Unlike Part of the Journey, Play, and Limits, this is not a conformal transformation of a regular grid on the plane. Instead, I've taken the square grid, inverse steregraphically projected it to the sphere, then orthogonally projected back to the plane, producing a collection of curves contained in the unit disk. This is not conformal since orthogonal projection does not preserve angles.

In the animation, I'm translating the entire grid by $-t (1,2)$ as $t$ varies from 0 to 1, which is a symmetry of the square grid, and applying the inverse-stereographic-project-then-orthogonally-project transformation.
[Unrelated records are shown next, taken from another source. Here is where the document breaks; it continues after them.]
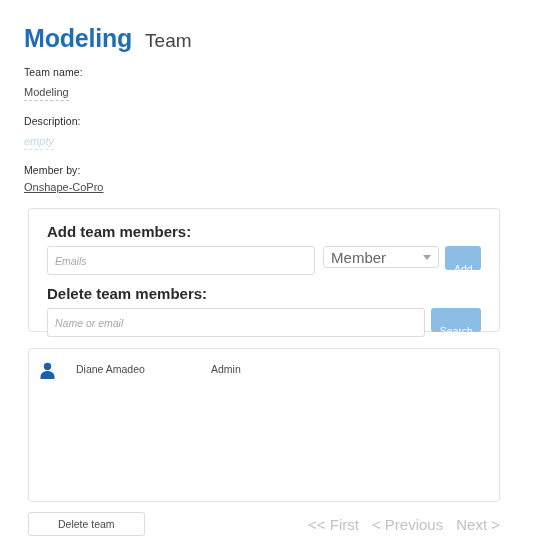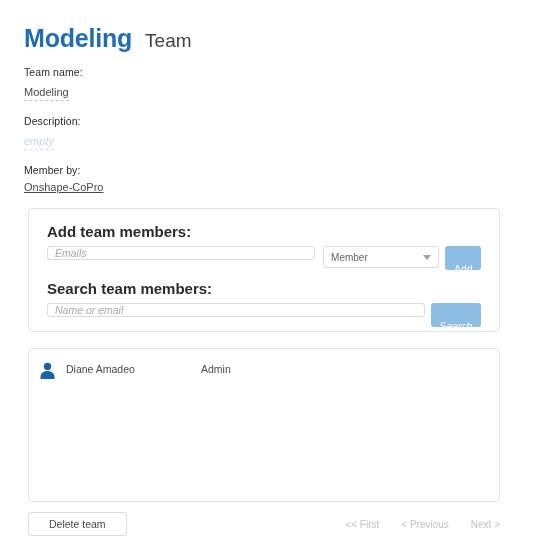"Emails" .text-input { height: 14px -> 29px }
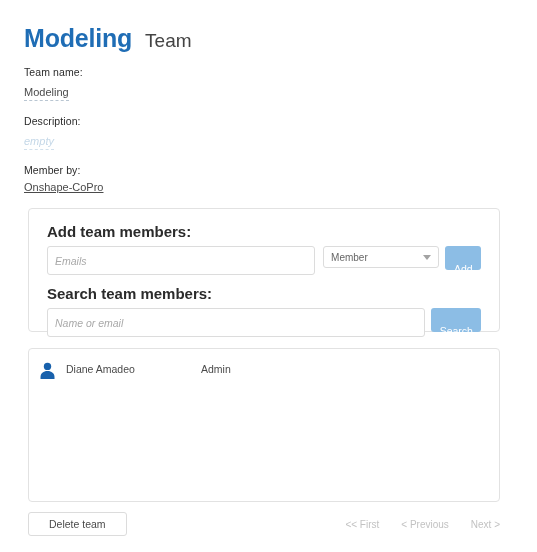"Member" .select-box { font-size: 10px -> 15px }
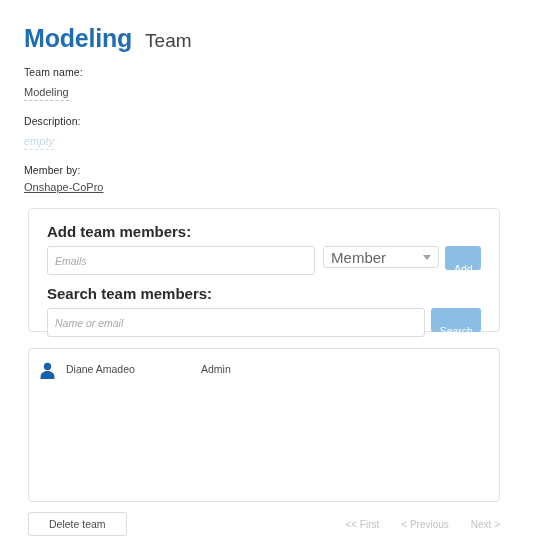"Search team members:" div.form-label { text: Search -> Delete }
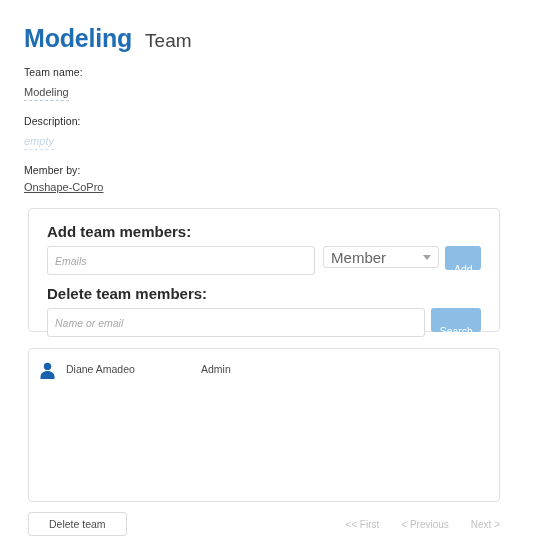"Diane Amadeo" .member-name { margin-left: 9px -> 19px }
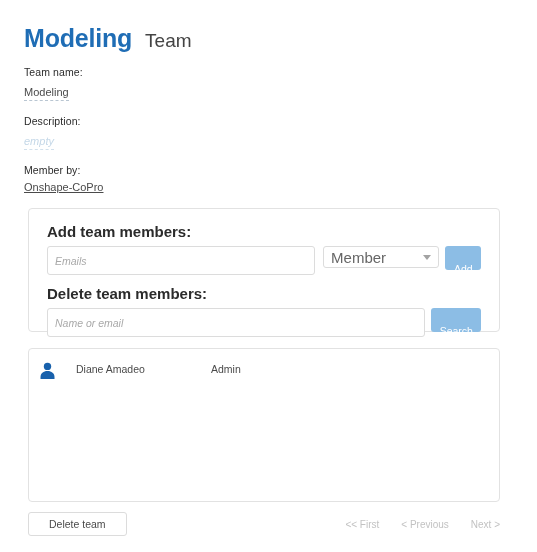"Delete team" .btn-default { padding: 0 20px -> 0 29px }
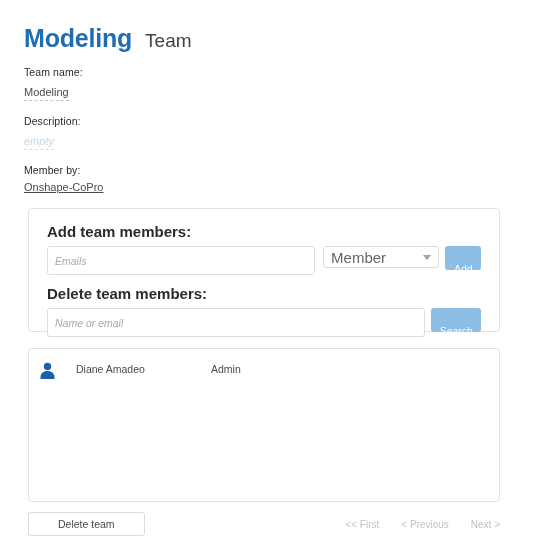"<< First" .pager { font-size: 10px -> 15px; gap: 22px -> 13px }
There are a couple of quirks in the code. First, the Disk[] is there because I didn't extend the grid out far enough to actually fill in the center (which would have been computationally expensive); instead I just placed a small disk in the center to cover the hole in the middle. Second, the funny business on x in the Table[] is because I'm using progressively less precision for the grid lines which cluster in the center in order to cut down on computational complexity that doesn't actually contribute anything visible.

Anyway, here is the code:

InverseStereo[{x_, y_}] := {2 x/(1 + x^2 + y^2), 2 y/(1 + x^2 + y^2), (x^2 + y^2 - 1)/(1 + x^2 + y^2)};

With[{d = 30, cols = RGBColor /@ {"#FF5151", "#000249"}},
 Manipulate[
  Graphics[
   {cols[[1]], Disk[{0, 0}, .07], Thickness[.003], 
    Line /@ # & /@ (Transpose /@ Table[InverseStereo[# - t {1, 2}][[;; 2]] & /@ {{n, x}, {x, n}},
        {n, -d - 0.5, d + 0.5, 1}, 
         {x, Join[Range[-d, -20], Table[-20 + i Abs[n]/40, {i, 1, 1600/Abs[n]}], Range[20, d]]}])},
   Background -> cols[[-1]], ImageSize -> 540, PlotRange -> 1.1],
  {t, 0., 1}]
 ]
3 Replies

enter image description here - Congratulations! This post is now a Staff Pick as distinguished by a badge on your profile! Thank you, keep it coming!

POSTED BY: EDITORIAL BOARD

Very nice, always mind-bending visualizations!

I like the line:

Line /@ # & /@ 

Which is like:

Map[Line,#,{2}]& @

but it can be simplified to:

Line /@

because Line can handle multiple linesÂ…

POSTED BY: Sander Huisman

Yeah, true enough. I always forget that Line can produce multiple lines.